Start of LISTED RECORDS

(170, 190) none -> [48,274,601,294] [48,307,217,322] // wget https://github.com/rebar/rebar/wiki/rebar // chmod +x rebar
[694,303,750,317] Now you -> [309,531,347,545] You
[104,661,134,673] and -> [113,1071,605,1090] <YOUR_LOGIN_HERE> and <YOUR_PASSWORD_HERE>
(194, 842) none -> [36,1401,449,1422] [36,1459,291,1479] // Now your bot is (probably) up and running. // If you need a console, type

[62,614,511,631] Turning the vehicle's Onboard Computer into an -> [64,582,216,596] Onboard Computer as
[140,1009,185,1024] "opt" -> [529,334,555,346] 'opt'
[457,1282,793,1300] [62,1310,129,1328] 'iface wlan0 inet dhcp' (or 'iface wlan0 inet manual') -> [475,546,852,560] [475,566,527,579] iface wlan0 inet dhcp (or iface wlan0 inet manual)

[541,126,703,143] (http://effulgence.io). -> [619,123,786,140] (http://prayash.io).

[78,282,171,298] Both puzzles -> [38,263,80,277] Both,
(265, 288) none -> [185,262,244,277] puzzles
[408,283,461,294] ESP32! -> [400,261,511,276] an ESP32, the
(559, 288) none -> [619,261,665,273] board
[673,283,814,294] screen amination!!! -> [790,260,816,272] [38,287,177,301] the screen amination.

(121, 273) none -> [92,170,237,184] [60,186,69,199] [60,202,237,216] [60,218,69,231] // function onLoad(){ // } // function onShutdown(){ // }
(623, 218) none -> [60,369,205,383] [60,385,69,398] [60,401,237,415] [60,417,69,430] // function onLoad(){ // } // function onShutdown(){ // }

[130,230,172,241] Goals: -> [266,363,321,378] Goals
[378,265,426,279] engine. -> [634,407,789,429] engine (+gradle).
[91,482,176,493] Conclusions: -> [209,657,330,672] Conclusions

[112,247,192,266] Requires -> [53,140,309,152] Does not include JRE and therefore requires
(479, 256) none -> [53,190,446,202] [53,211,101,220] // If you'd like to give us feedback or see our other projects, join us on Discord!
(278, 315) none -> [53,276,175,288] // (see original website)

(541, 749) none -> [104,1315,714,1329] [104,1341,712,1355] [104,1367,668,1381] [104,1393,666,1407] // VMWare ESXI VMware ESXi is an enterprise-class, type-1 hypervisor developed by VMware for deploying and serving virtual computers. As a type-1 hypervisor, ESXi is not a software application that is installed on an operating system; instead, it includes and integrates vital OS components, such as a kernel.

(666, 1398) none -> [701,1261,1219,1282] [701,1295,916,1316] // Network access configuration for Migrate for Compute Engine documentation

End of LISTED RECORDS

- _THE PROBLEM_
If a line of the records above holds the word "onLoad", show it.

- _RESULT_
(121, 273) none -> [92,170,237,184] [60,186,69,199] [60,202,237,216] [60,218,69,231] // function onLoad(){ // } // function onShutdown(){ // }
(623, 218) none -> [60,369,205,383] [60,385,69,398] [60,401,237,415] [60,417,69,430] // function onLoad(){ // } // function onShutdown(){ // }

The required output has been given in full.